## TO DO
Take nothing but the lines from the one with "[177,303,250,320] <project ->" through the one with "[151,202,161,212] 8 -> [180,212,203,227] 12" in the entries below, both ends kept, and return them exactly with pictures left out.

## DATA EXTRACTS
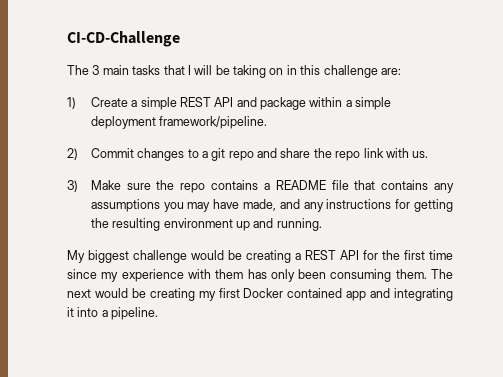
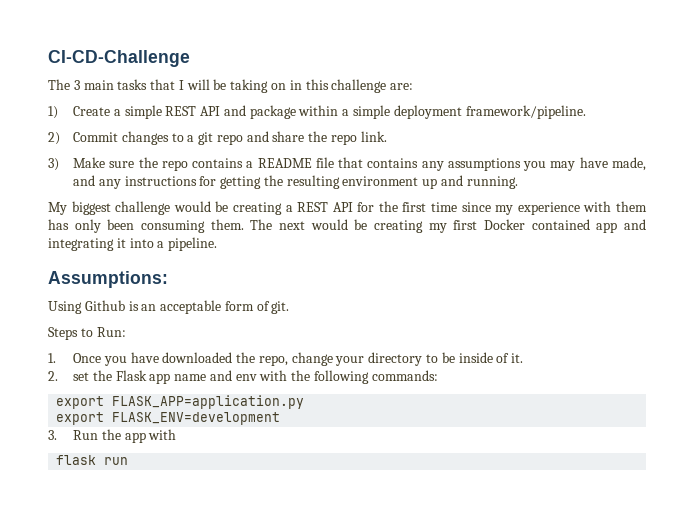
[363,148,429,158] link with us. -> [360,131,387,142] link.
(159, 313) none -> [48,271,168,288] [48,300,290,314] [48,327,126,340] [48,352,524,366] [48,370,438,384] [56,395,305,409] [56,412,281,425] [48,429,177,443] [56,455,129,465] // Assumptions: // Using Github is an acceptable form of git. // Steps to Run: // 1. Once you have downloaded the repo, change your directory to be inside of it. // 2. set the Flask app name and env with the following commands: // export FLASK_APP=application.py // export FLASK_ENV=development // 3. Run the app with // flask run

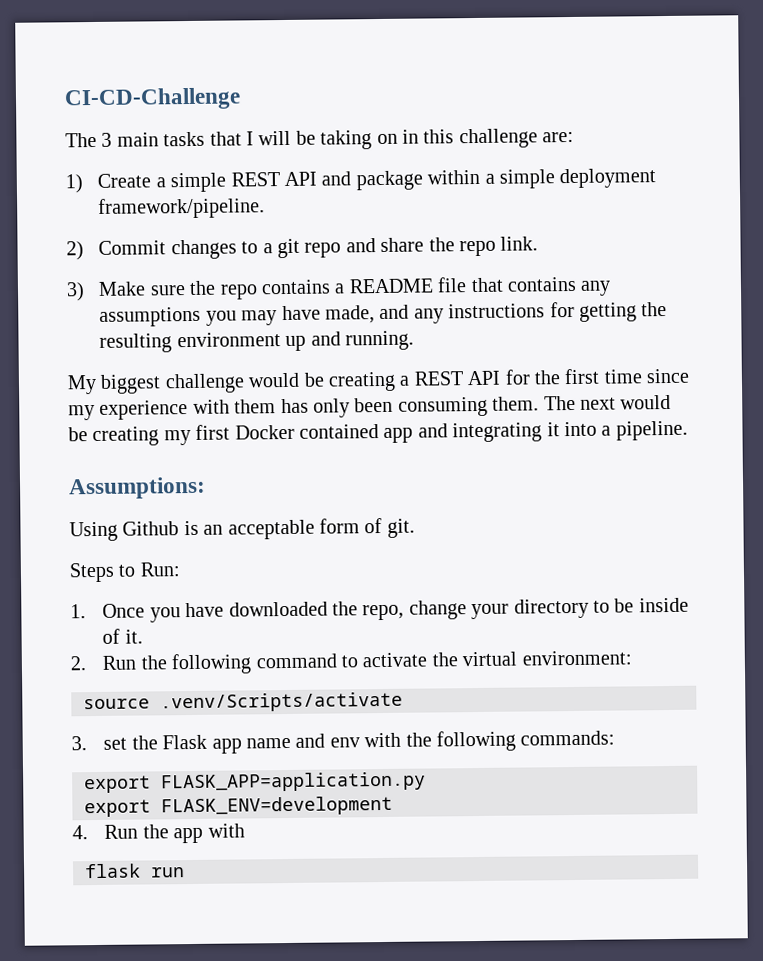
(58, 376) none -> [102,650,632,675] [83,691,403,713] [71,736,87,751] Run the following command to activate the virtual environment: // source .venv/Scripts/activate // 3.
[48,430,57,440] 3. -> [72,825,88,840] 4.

==

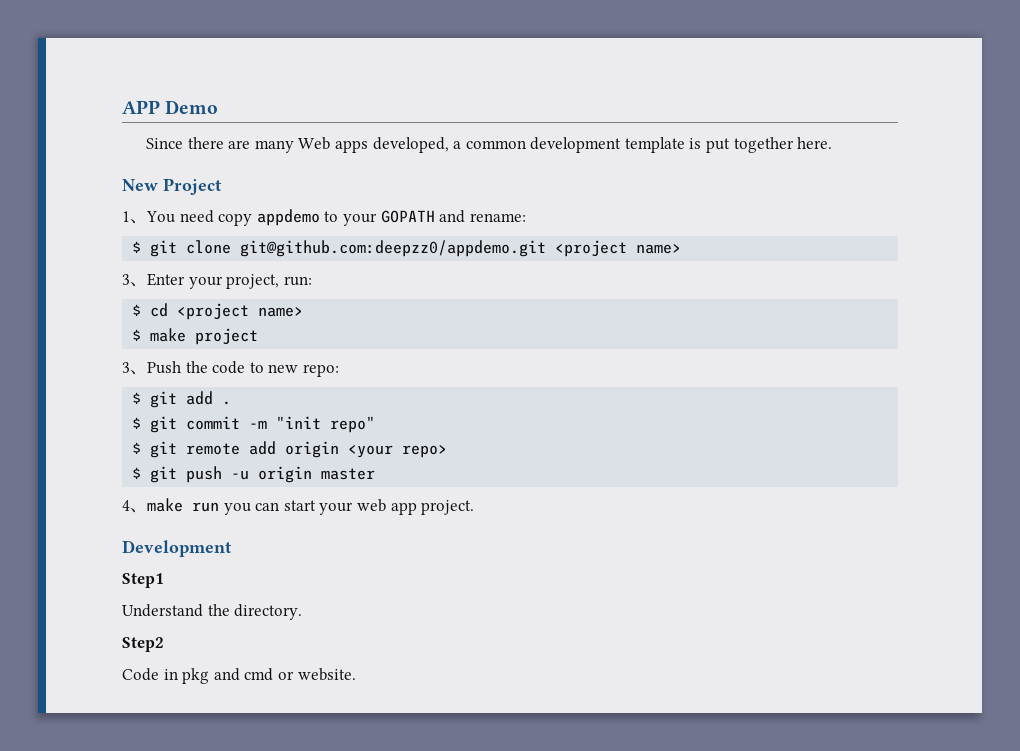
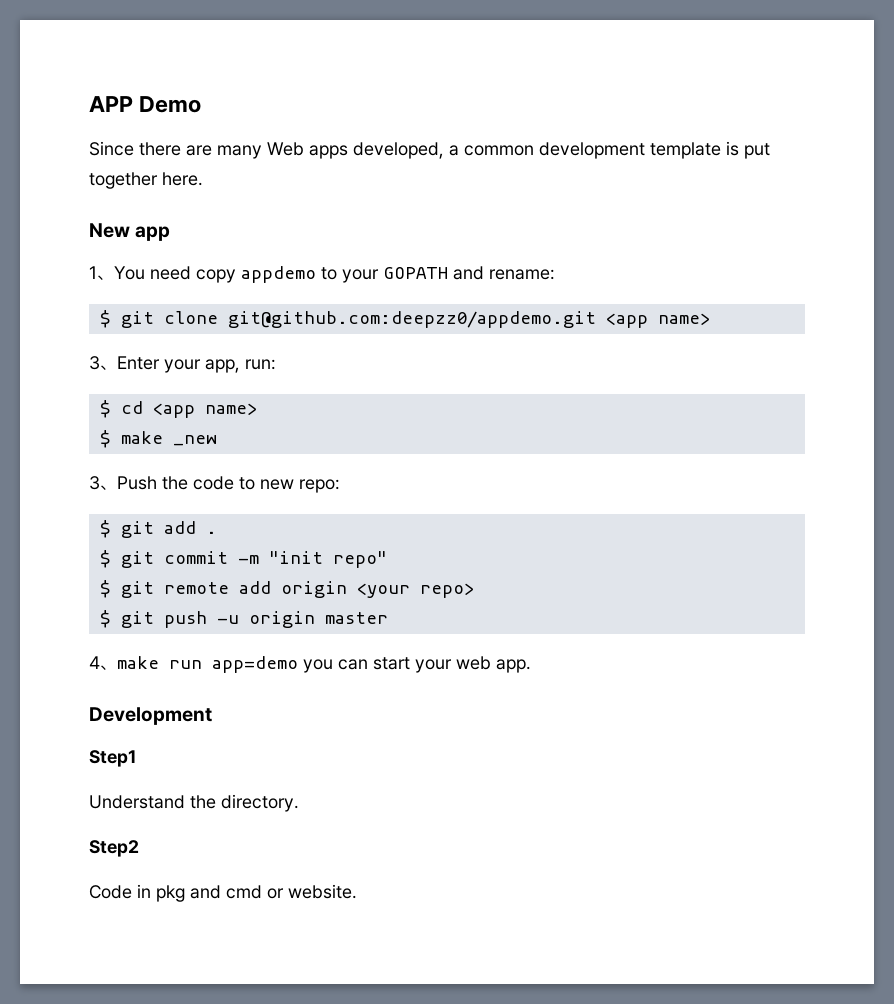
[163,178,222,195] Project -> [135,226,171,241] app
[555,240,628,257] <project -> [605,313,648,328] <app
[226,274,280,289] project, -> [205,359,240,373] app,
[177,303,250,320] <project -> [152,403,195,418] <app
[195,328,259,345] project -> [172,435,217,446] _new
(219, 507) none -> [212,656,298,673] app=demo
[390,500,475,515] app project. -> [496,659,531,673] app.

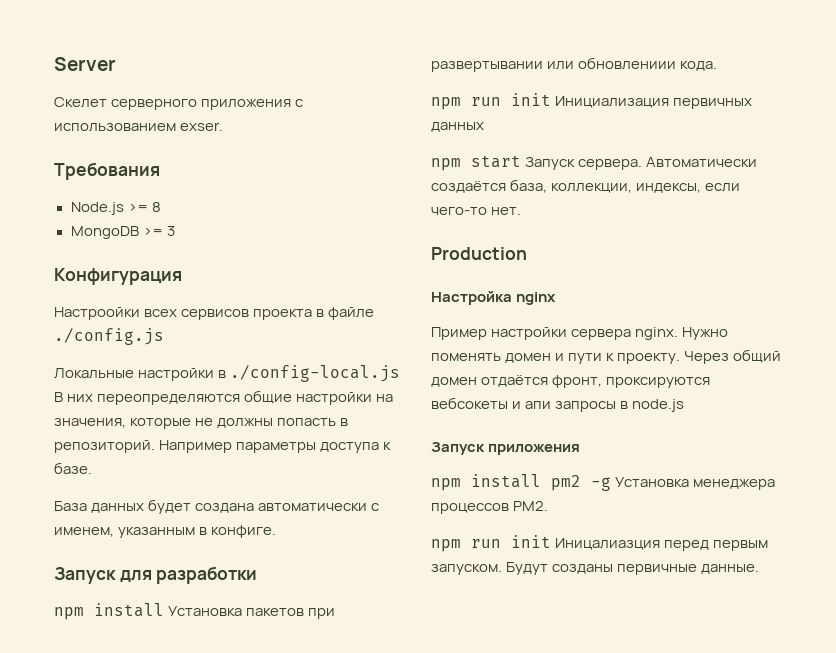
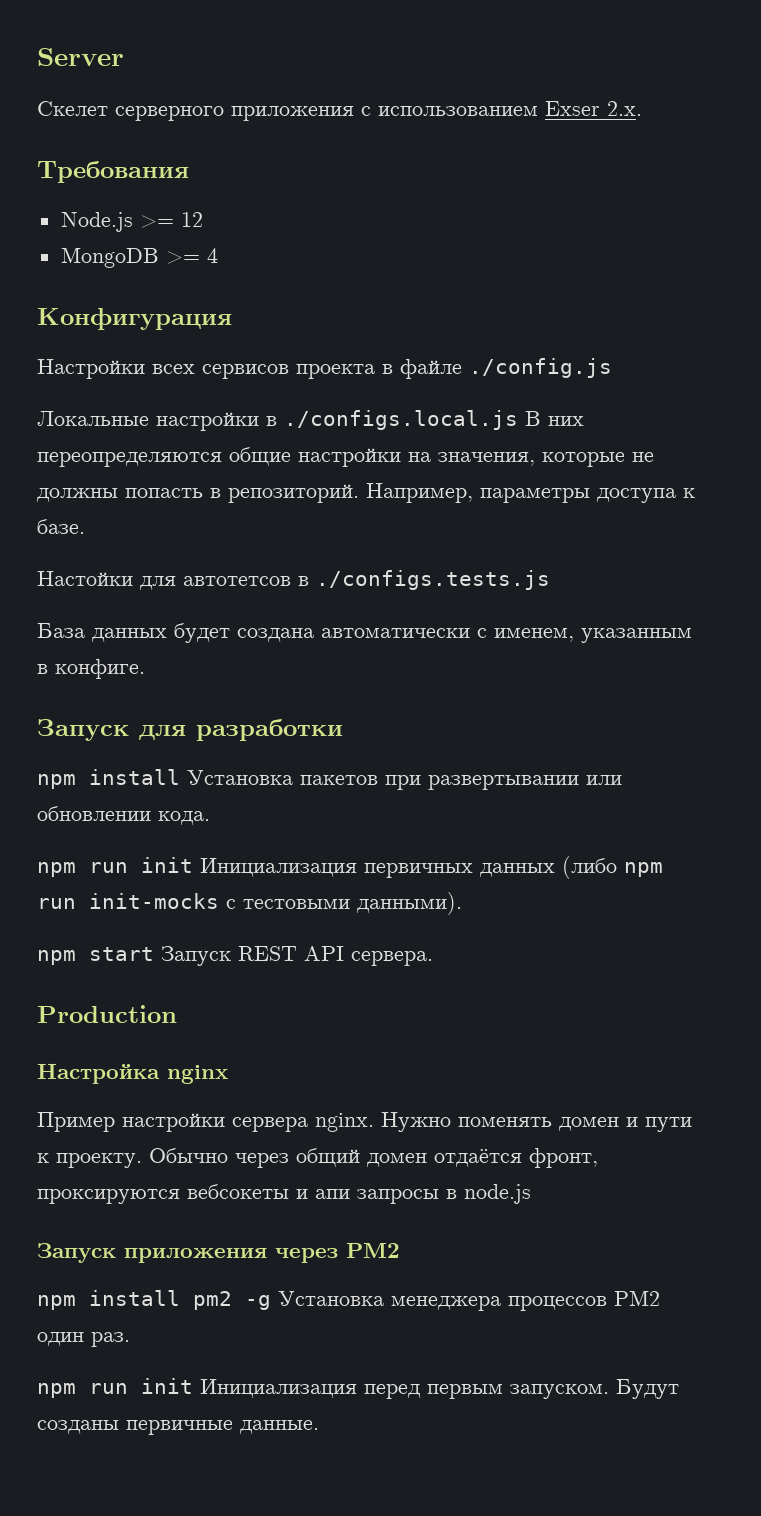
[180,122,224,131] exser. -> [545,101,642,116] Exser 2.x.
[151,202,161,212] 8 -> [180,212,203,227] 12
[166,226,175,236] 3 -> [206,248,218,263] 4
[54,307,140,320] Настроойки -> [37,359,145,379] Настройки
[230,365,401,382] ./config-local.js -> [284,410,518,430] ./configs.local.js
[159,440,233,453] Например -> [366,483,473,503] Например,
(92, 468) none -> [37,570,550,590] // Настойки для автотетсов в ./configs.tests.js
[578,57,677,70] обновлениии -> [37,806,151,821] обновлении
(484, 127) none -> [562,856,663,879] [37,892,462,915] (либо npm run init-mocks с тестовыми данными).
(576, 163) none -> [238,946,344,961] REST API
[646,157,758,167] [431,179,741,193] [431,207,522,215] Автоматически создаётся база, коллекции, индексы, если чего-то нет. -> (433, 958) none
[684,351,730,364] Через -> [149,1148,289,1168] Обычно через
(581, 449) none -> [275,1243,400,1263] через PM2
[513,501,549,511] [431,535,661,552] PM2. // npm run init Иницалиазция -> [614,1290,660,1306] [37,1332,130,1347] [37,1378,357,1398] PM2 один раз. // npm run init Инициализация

## TASK SOLUTION
[177,303,250,320] <project -> [152,403,195,418] <app
[195,328,259,345] project -> [172,435,217,446] _new
(219, 507) none -> [212,656,298,673] app=demo
[390,500,475,515] app project. -> [496,659,531,673] app.

[180,122,224,131] exser. -> [545,101,642,116] Exser 2.x.
[151,202,161,212] 8 -> [180,212,203,227] 12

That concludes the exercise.